E por último, a terceira parte chamada Farmacodinâmica trabalha a experimentação propriamente dita em seres humanos. É uma sessão rica em anotações do diário de campo já que se trata do trabalho de campo mais intenso que a autora fez num centro de pesquisa privado no Brasil, o Cronicenter. Ali, mostra como, uma vez que a pesquisa clínica foi aprovada pelo Sistema CEP-Conep, selecionam pessoas com doenças, que na maioria das vezes nunca foram tratadas, para logo fazer a experimentação propriamente dita. Tanto o capítulo primeiro como essa terceira parte do livro, são muito pedagógicos em relação ao processo feito pela pesquisadora para construir o objeto e ingressar em campo. Em primeira instância, tentou ingressar em dois hospitais públicos para fazer pesquisa de campo sem êxito já que, entre outras coisas, o projeto não foi aprovado pelo Comitê de Ética em Pesquisa do hospital. Mas, esse caminho a fez chegar ao Cronicenter, indicação feita pelos próprios médicos ao reconhecer o lugar como um centro destacado nesse tipo de pesquisa.

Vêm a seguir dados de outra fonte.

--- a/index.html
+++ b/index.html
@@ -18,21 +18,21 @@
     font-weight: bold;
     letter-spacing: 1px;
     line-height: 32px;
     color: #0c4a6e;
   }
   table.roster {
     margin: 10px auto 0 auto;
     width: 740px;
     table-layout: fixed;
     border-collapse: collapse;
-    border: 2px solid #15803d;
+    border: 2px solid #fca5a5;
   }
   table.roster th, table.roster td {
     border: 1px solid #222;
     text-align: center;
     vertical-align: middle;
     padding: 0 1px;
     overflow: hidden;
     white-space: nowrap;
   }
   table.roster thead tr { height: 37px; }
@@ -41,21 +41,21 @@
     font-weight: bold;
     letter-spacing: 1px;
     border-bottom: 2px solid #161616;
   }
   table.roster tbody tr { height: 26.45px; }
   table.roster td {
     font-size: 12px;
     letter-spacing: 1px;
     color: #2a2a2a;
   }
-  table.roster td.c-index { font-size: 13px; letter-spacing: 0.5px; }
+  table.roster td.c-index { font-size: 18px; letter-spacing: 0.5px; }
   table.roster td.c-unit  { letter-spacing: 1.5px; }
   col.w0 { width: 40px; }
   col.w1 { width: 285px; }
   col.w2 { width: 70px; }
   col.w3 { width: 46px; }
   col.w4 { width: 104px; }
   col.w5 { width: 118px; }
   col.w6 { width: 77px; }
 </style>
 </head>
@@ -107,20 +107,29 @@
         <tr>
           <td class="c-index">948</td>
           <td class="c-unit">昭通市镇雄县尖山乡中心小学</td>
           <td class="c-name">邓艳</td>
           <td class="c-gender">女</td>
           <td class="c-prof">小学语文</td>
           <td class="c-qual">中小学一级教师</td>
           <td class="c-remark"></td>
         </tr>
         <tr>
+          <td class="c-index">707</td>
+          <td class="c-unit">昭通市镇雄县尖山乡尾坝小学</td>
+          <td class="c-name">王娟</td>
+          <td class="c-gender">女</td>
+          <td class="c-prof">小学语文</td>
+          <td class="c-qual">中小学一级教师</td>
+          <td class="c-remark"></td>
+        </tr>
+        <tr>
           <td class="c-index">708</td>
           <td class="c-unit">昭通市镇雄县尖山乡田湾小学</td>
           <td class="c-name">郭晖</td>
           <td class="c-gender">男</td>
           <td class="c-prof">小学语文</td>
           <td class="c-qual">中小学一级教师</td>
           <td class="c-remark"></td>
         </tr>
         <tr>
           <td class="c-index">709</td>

Uma vez que o projeto foi aprovado pelo comitê de ética e aceito nesse centro de pesquisa privado, Rosana Castro descreve as primeiras impressões ao entrar no Cronicenter e as estratégias elaboradas por ela para conseguir ir adentrando cada vez mais na experimentação farmacêutica. É de se destacar a estratégia da escrita para não revelar a localização do centro, nem os nomes dos pesquisadores, das pessoas que participaram da experimentação e as doenças que faziam com que eles comparecessem a esse lugar. Isso mostra como há dados que são delicados em termos éticos, mas cujo ocultamento não prejudica a etnografia. Através do uso de caixas pretas para não mostrar as doenças, nomes artificiais e descrições alteradas do espaço físico, Castro cria imagens pelas quais o/a leitor/a imagina os espaços, as cenas, os ritmos e as pessoas. Por exemplo, em algumas observações de consultas com médicos-pesquisadores e pacientes, o fato de registrar só o barulho da caneta ou das folhas5, o leitor pode imaginar a relação entre o médico-pesquisador e o paciente no centro de pesquisa. Assim, fica mais explícita a complexidade das relações que compõem a experimentação e o lugar de produção que pode caber a cada ator envolvido.

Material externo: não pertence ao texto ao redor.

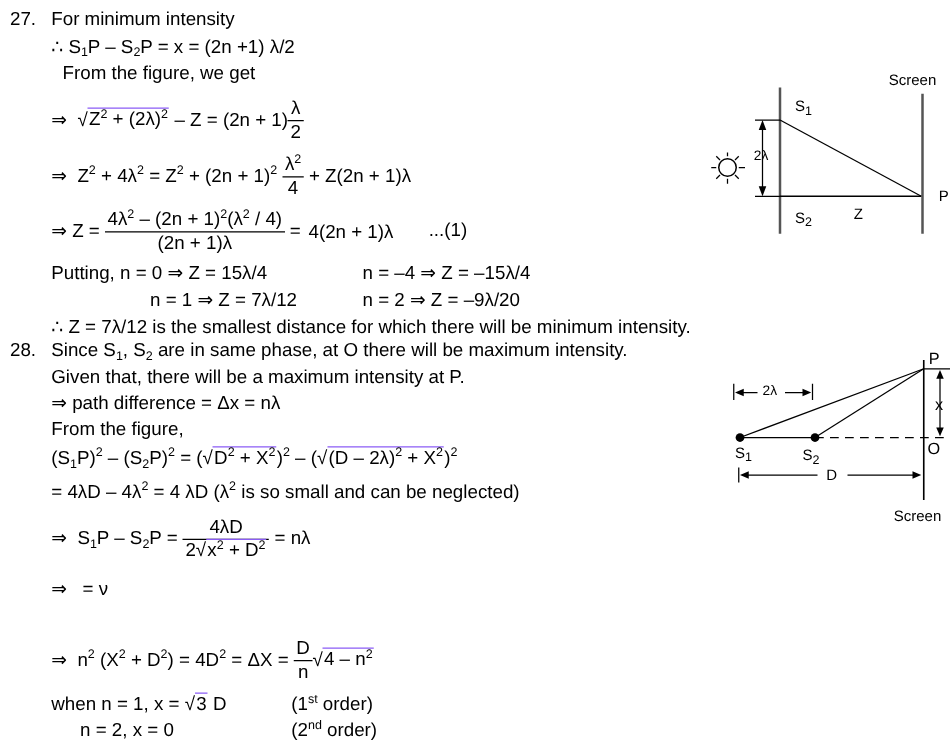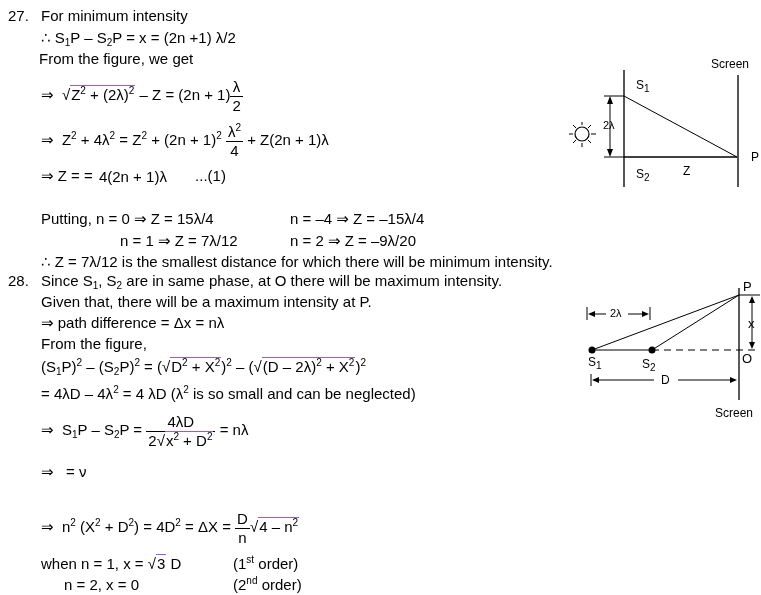--- a/index.html
+++ b/index.html
@@ -14,32 +14,32 @@
   .sqrt { border-top:1px solid #8b5cf6; padding:0 1px; }
   .figtxt { position:absolute; font-size:12px; white-space:nowrap; }
   svg { position:absolute; left:0; top:0; }
 </style>
 </head>
 <body>
 
 <div class="ln" style="left:8px;top:7px;">27.</div>
 <div class="ln" style="left:41px;top:7px;">For minimum intensity</div>
 <div class="ln" style="left:41px;top:29px;">∴ S<sub>1</sub>P – S<sub>2</sub>P = x = (2n +1) λ/2</div>
-<div class="ln" style="left:39px;top:50px;text-align:right;">From the figure, we get</div>
+<div class="ln" style="left:50px;top:50px;text-align:right;">From the figure, we get</div>
 
 <div class="ln" style="left:41px;top:78px;">
   ⇒ &nbsp;√<span class="sqrt">Z<sup>2</sup> + (2λ)<sup>2</sup></span> – Z = (2n + 1)<span class="frac"><span class="num">λ</span><span>2</span></span>
 </div>
 
 <div class="ln" style="left:41px;top:123px;">
   ⇒ &nbsp;Z<sup>2</sup> + 4λ<sup>2</sup> = Z<sup>2</sup> + (2n + 1)<sup>2</sup> <span class="frac"><span class="num">λ<sup>2</sup></span><span>4</span></span> <span>+ Z(2n + 1)λ</span>
 </div>
 
 <div class="ln" style="left:41px;top:167px;">
-  ⇒ Z =  = <span class="frac"><span>4(2n + 1)λ</span></span>
+  ⇒ Z = <span class="frac"><span class="num">4λ<sup>2</sup> – (2n + 1)<sup>2</sup>(λ<sup>2</sup> / 4)</span><span>(2n + 1)λ</span></span> = <span class="frac"><span>4(2n + 1)λ</span></span>
   <span style="margin-left:22px;">...(1)</span>
 </div>
 
 <div class="ln" style="left:41px;top:210px;">Putting, n = 0 ⇒ Z = 15λ/4</div>
 <div class="ln" style="left:290px;top:210px;">n = –4 ⇒ Z = –15λ/4</div>
 <div class="ln" style="left:120px;top:232px;">n = 1 ⇒ Z = 7λ/12</div>
 <div class="ln" style="left:290px;top:232px;text-align:center;">n = 2 ⇒ Z = –9λ/20</div>
 <div class="ln" style="left:41px;top:253px;">∴ Z = 7λ/12 is the smallest distance for which there will be minimum intensity.</div>
 
 <div style="position:absolute;left:540px;top:50px;width:221px;height:150px;">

O objetivo da autora com essa etnografia é instigar e inspirar a pesquisar a biomedicina e produz esse “efeito”, sobretudo para os leitores familiarizados com o campo da saúde ou da ciência. O livro está estruturado e escrito de tal forma que o leitor fica capturado pelas descrições e insights que a autora vai trabalhando, assim como também a análise detalhada da produção farmacêutica contemporânea através de uma crítica política refinada que evidencia dispositivos coloniais e racistas no processo analisado.

Para concluir, é pertinente ressaltar que o livro é uma etnografia que demonstra a vida como um objeto de mercadoria nas economias políticas atuais. A partir do diálogo com obras de Michel Foucault, Microfísica do poder e Em defesa da Sociedade; e Nikolas Rose A política da própria vida, Rosana Castro conclui que os modos de capitalização de doença de algumas pessoas, na sua grande maioria negras e sem acesso a bens e serviços de saúde, permite a produção de tecnologias de melhoramento das condições de vida de outras. Ambas as lógicas apontam para uma interdependência entre biopolíticas e necropolíticas contemporâneas, que dizem muito a respeito da dinâmica internacional da indústria farmacêutica.

Referências:
CASTRO, Rosana. Precariedades oportunas, terapias insulares. Economias políticas da doença e da saúde na experimentação farmacêutica. Tese de doutorado em Antropologia Social. Universidade de Brasília, Brasília. 2018. Disponível em: https://repositorio.unb.br/handle/10482/34204?locale=fr. Acesso em: 15 de janeiro de 2021.

CASTRO, Rosana. Economias políticas da doença e da saúde: uma etnografia da experimentação farmacêutica. 1 Ed.. –São Paulo: Hucitec, 2020.